**SUPPLIED RECORDS**
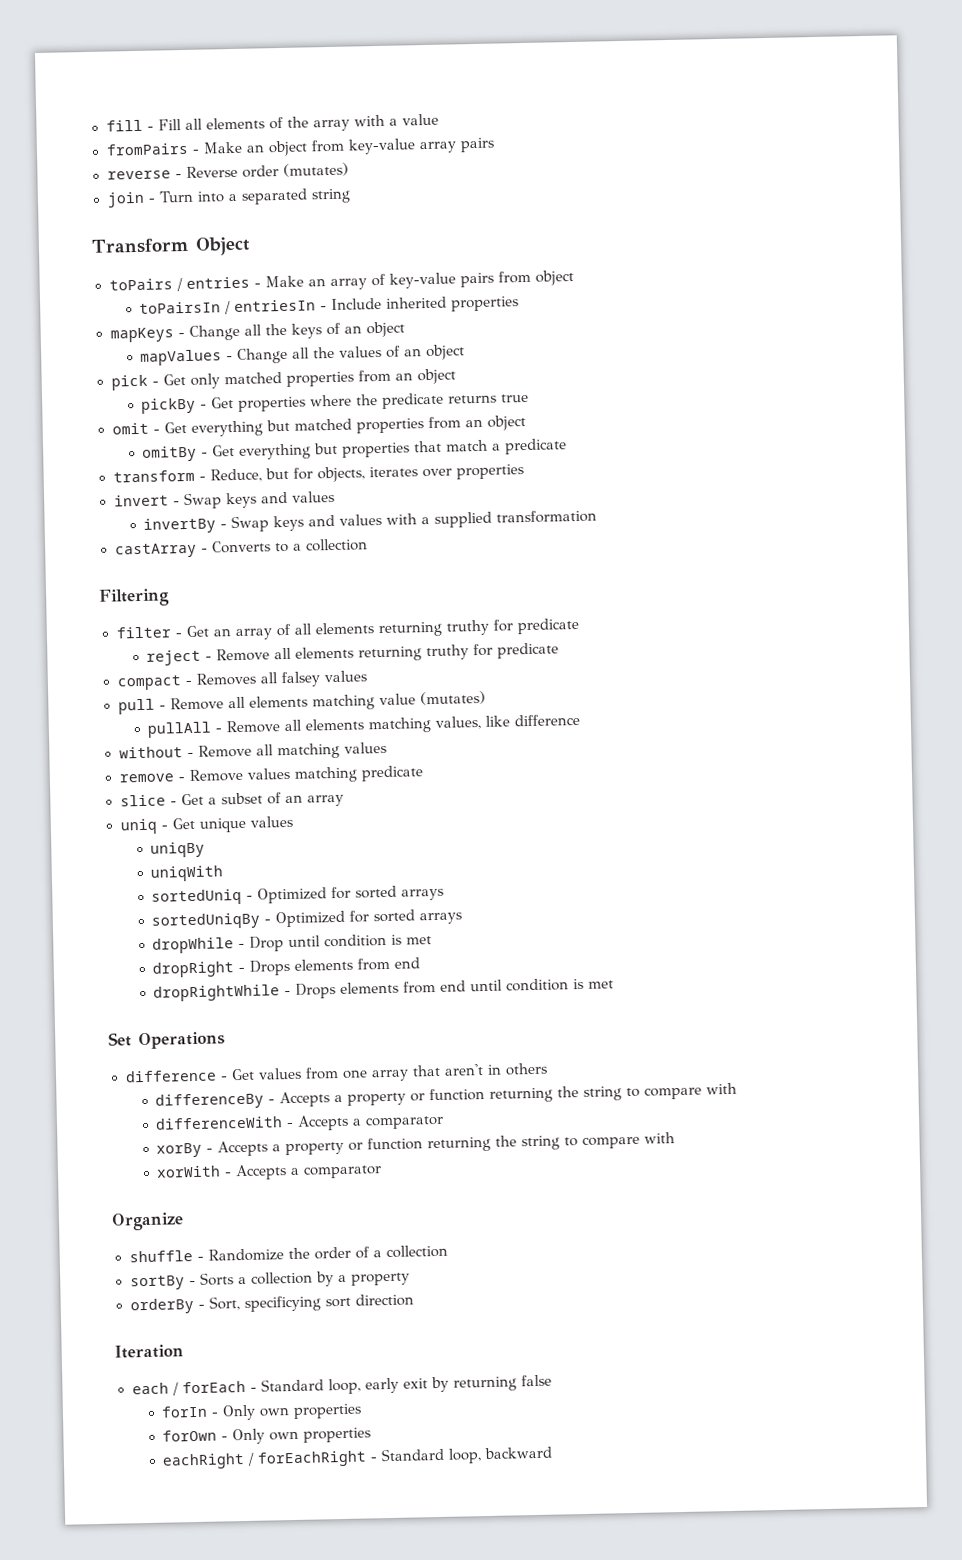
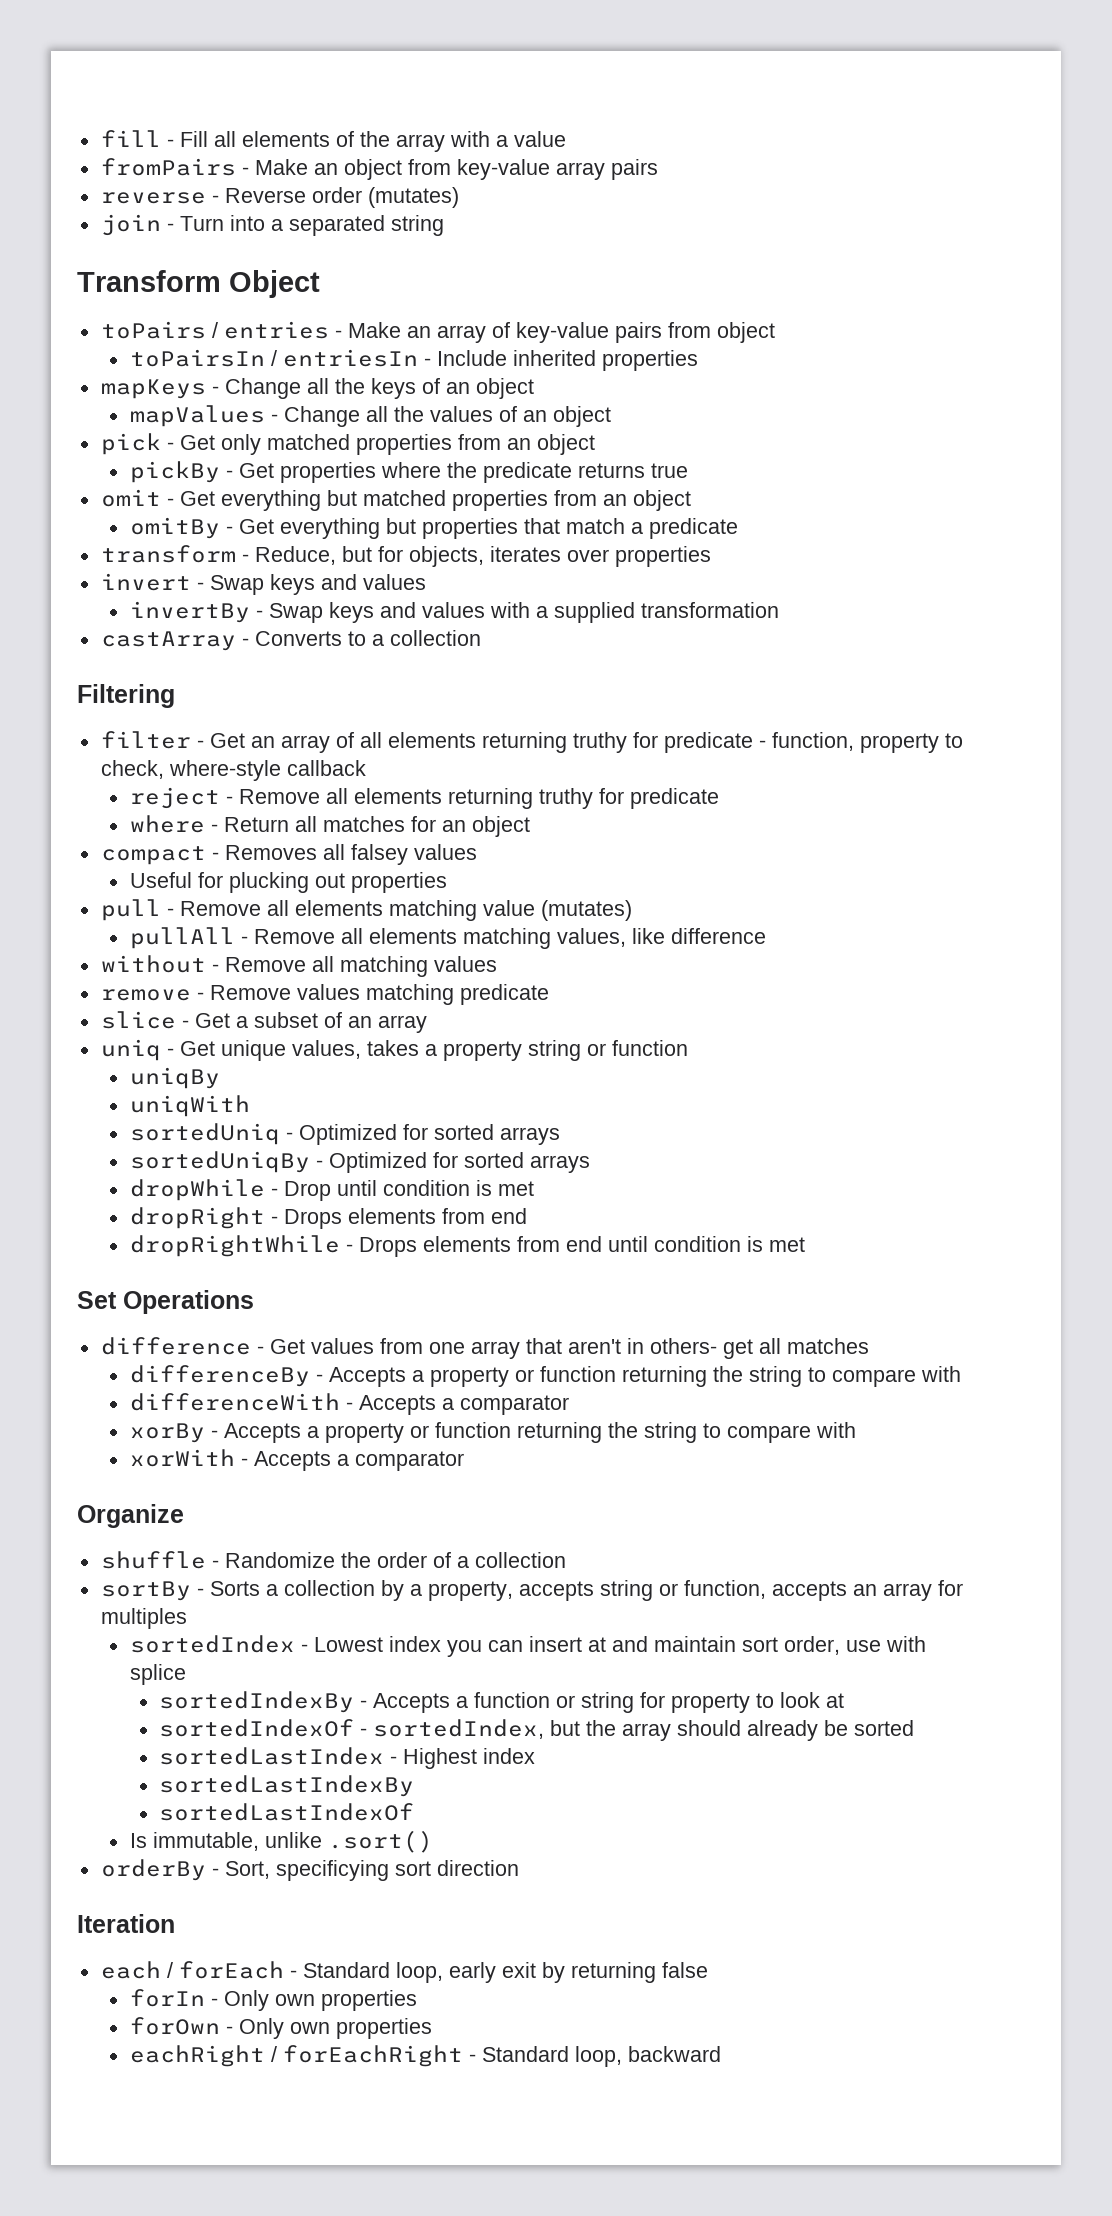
(579, 626) none -> [758,732,963,753] [100,760,366,781] - function, property to check, where-style callback
(560, 650) none -> [129,815,530,837] // where - Return all matches for an object
(367, 676) none -> [129,872,447,893] // Useful for plucking out properties
[249,815,293,828] values -> [291,1040,688,1061] values, takes a property string or function
[504,1062,548,1076] others -> [649,1338,869,1359] others- get all matches
[350,1272,410,1286] property -> [427,1580,963,1601] [100,1608,187,1629] [129,1635,926,1657] [129,1664,186,1685] [159,1691,845,1713] [159,1719,915,1741] [159,1747,536,1769] [159,1775,415,1797] [159,1803,415,1821] [129,1830,433,1853] property, accepts string or function, accepts an array for multiples // sortedIndex - Lowest index you can insert at and maintain sort order, use with splice // sortedIndexBy - Accepts a function or string for property to look at // sortedIndexOf - sortedIndex, but the array should already be sorted // sortedLastIndex - Highest index // sortedLastIndexBy // sortedLastIndexOf // Is immutable, unlike .sort()

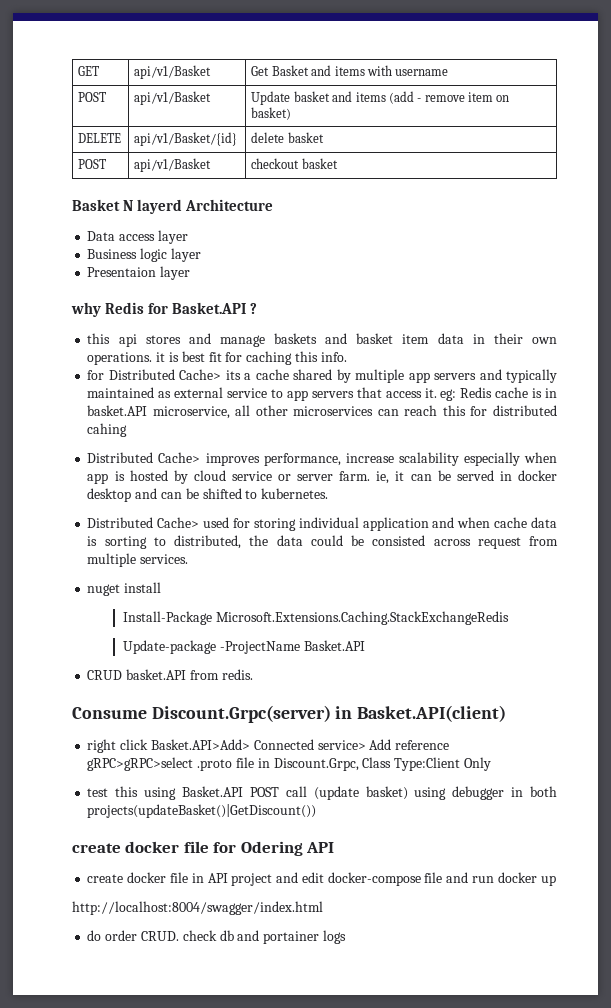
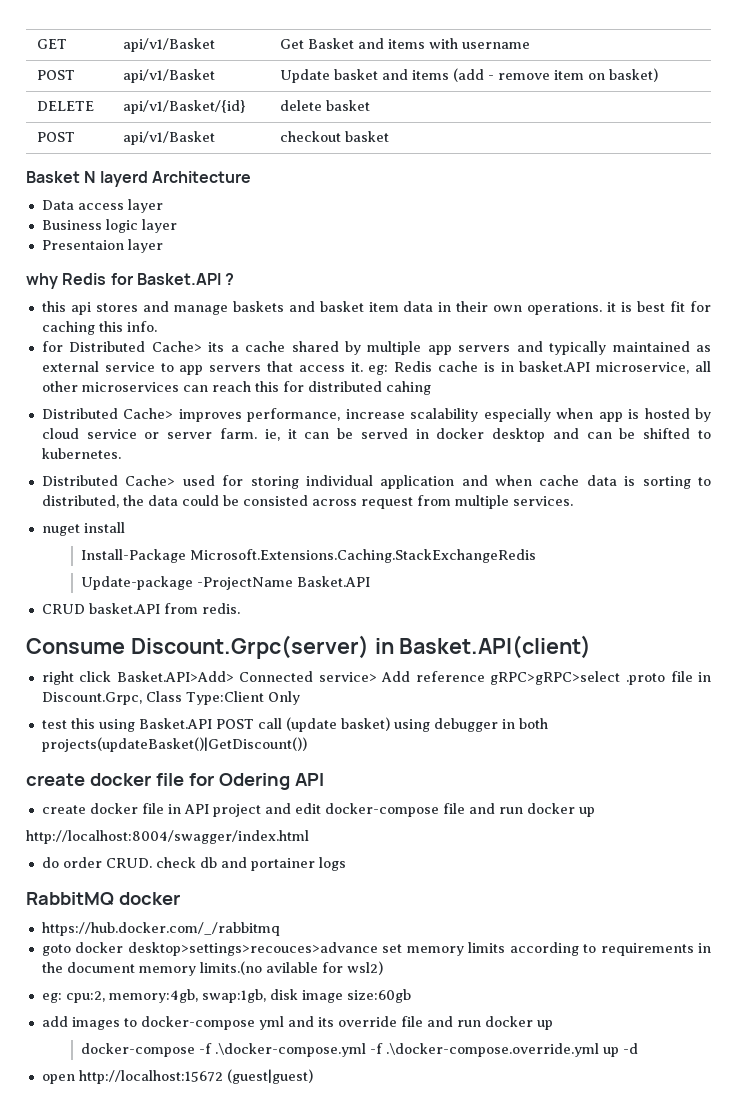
(346, 937) none -> [26,892,180,906] [41,922,280,936] [41,942,712,956] [41,961,383,976] [41,989,411,1003] [41,1016,553,1030] [80,1043,638,1057] [41,1069,313,1084] // RabbitMQ docker // https://hub.docker.com/_/rabbitmq // goto docker desktop>settings>recouces>advance set memory limits according to requirements in the document memory limits.(no avilable for wsl2) // eg: cpu:2, memory:4gb, swap:1gb, disk image size:60gb // add images to docker-compose yml and its override file and run docker up // docker-compose -f .\docker-compose.yml -f .\docker-compose.override.yml up -d // open http://localhost:15672 (guest|guest)

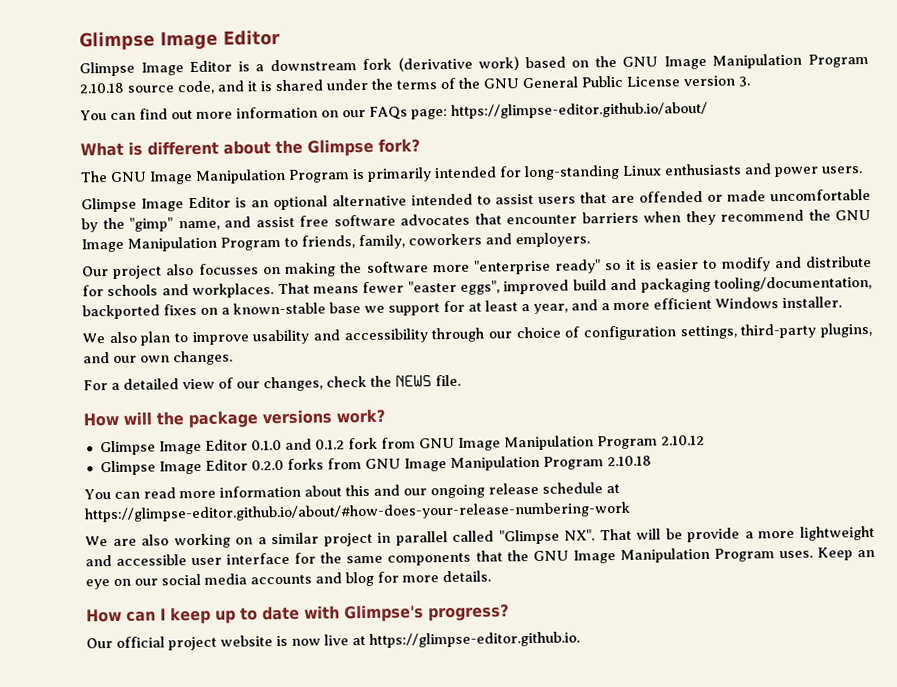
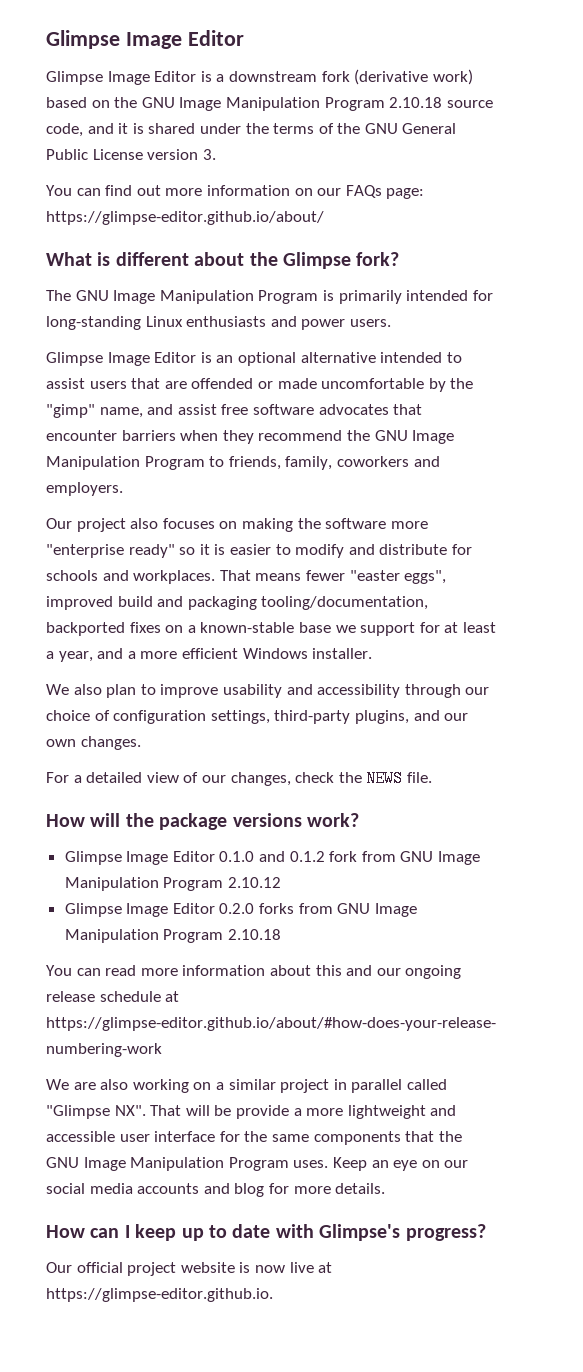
[198,263,259,275] focusses -> [162,518,215,529] focuses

**EXERCISE**
Word for word, restate all of the records. Exclude the pictures.

**RESPONSE FOR THIS EXERCISE**
(579, 626) none -> [758,732,963,753] [100,760,366,781] - function, property to check, where-style callback
(560, 650) none -> [129,815,530,837] // where - Return all matches for an object
(367, 676) none -> [129,872,447,893] // Useful for plucking out properties
[249,815,293,828] values -> [291,1040,688,1061] values, takes a property string or function
[504,1062,548,1076] others -> [649,1338,869,1359] others- get all matches
[350,1272,410,1286] property -> [427,1580,963,1601] [100,1608,187,1629] [129,1635,926,1657] [129,1664,186,1685] [159,1691,845,1713] [159,1719,915,1741] [159,1747,536,1769] [159,1775,415,1797] [159,1803,415,1821] [129,1830,433,1853] property, accepts string or function, accepts an array for multiples // sortedIndex - Lowest index you can insert at and maintain sort order, use with splice // sortedIndexBy - Accepts a function or string for property to look at // sortedIndexOf - sortedIndex, but the array should already be sorted // sortedLastIndex - Highest index // sortedLastIndexBy // sortedLastIndexOf // Is immutable, unlike .sort()

(346, 937) none -> [26,892,180,906] [41,922,280,936] [41,942,712,956] [41,961,383,976] [41,989,411,1003] [41,1016,553,1030] [80,1043,638,1057] [41,1069,313,1084] // RabbitMQ docker // https://hub.docker.com/_/rabbitmq // goto docker desktop>settings>recouces>advance set memory limits according to requirements in the document memory limits.(no avilable for wsl2) // eg: cpu:2, memory:4gb, swap:1gb, disk image size:60gb // add images to docker-compose yml and its override file and run docker up // docker-compose -f .\docker-compose.yml -f .\docker-compose.override.yml up -d // open http://localhost:15672 (guest|guest)

[198,263,259,275] focusses -> [162,518,215,529] focuses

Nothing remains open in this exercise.